Adapter (LoRA) Settings


max_num_adapters = 32
max_adapter_rank = 8
adapter_path = "~/.pie/adapters/"

max_num_adapters: Maximum number of concurrent LoRA adapters (default: 32)
max_adapter_rank: Maximum rank for LoRA adapters (default: 8)
adapter_path: Directory for storing adapter weights (default: ~/.pie/adapters/)

Memory Management


gpu_mem_utilization = 0.8

gpu_mem_utilization: Fraction of GPU memory to allocate for KV cache (default: 0.8)

Pie reserves the specified fraction of GPU memory for KV cache pages.

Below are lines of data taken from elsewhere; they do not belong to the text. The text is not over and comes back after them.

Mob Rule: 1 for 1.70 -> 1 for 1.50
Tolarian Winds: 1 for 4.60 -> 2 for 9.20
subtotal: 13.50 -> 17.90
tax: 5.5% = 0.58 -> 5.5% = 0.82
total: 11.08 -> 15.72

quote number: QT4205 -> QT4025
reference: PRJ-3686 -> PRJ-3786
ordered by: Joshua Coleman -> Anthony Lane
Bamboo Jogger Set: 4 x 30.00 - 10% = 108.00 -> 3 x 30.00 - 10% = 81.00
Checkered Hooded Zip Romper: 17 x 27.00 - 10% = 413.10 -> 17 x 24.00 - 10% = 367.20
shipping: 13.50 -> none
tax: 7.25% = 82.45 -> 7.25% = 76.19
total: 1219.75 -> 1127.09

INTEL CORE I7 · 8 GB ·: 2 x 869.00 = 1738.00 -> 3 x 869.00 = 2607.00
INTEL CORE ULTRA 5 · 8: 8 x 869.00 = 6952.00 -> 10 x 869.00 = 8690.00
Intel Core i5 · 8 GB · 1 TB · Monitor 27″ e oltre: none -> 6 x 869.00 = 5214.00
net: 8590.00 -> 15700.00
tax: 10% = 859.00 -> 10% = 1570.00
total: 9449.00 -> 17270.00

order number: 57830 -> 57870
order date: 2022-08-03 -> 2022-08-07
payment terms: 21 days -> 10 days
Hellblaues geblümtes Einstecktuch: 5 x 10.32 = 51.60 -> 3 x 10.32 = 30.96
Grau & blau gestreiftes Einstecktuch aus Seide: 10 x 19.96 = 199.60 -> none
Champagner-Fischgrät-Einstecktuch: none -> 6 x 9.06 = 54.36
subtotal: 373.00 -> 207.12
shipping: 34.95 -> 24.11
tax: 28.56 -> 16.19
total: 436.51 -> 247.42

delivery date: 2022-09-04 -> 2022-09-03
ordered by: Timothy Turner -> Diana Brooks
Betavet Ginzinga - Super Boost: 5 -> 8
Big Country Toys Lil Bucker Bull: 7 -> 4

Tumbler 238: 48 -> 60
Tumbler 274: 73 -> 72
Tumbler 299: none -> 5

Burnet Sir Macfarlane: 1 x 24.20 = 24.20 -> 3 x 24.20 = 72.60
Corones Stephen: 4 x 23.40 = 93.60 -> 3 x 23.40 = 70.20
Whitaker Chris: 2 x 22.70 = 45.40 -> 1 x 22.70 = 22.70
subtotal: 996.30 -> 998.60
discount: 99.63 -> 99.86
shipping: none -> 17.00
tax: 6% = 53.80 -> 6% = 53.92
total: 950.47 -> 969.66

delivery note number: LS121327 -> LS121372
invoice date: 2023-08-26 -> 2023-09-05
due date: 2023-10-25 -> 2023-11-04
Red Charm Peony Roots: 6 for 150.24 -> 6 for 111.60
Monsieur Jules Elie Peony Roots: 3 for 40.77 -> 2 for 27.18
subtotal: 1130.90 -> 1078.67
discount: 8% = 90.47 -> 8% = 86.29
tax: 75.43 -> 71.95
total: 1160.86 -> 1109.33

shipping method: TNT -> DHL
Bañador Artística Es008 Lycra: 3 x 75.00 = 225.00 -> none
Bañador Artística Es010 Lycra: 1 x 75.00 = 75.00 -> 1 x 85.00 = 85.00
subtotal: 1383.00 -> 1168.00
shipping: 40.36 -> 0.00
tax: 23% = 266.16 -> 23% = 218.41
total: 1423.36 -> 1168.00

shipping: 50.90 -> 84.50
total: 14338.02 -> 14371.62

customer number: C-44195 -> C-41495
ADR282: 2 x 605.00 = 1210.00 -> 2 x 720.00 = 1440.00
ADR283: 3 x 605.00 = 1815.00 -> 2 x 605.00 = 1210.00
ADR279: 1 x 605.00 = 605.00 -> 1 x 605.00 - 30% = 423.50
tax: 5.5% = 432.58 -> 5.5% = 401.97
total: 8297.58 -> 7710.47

Lower values leave more memory for model weights and activations.

CUDA Graphs (Experimental)


use_cuda_graphs = false

use_cuda_graphs: Enable CUDA graph optimization for reduced kernel launch overhead (default: false)

:::caution Experimental Feature CUDA graphs are experimental and may not work with all models or configurations. :::

Telemetry Configuration


[telemetry]
enabled = false
endpoint = "http://localhost:4317"
service_name = "pie"

enabled: Enable OpenTelemetry tracing (default: false)
endpoint: OTLP collector endpoint (default: "http://localhost:4317")
service_name: Service name for telemetry data (default: "pie")

Example Configuration

Here’s a complete example with two models in a tensor-parallel setup:


# Pie Server Configuration
 
host = "0.0.0.0"  # Listen on all interfaces
port = 8080
enable_auth = true
 
# Small model on single GPU
[[model]]
hf_repo = "Qwen/Qwen3-0.6B"
device = ["cuda:0"]
tensor_parallel_size = 1
activation_dtype = "bfloat16"
weight_dtype = "bfloat16"
kv_page_size = 16
max_batch_tokens = 10240
 
# Large model with 4-way tensor parallelism
[[model]]
hf_repo = "meta-llama/Llama-3.1-70B"
device = ["cuda:1", "cuda:2", "cuda:3", "cuda:4"]
tensor_parallel_size = 4
activation_dtype = "bfloat16"
weight_dtype = "bfloat16"
kv_page_size = 16
max_batch_tokens = 8192
 
# Memory and resource limits
gpu_mem_utilization = 0.85
max_num_embeds = 256
max_dist_size = 64
 
# Adapter settings
max_num_adapters = 64
max_adapter_rank = 16
adapter_path = "/data/pie/adapters/"
 
# Telemetry
[telemetry]
enabled = true
endpoint = "http://otel-collector:4317"
service_name = "pie-production"

Default Device Selection

If no configuration file exists, Pie automatically selects a default device:

CUDA if available (cuda:0)
Metal (macOS) if available (mps)
CPU as fallback

The default model is Qwen/Qwen3-0.6B.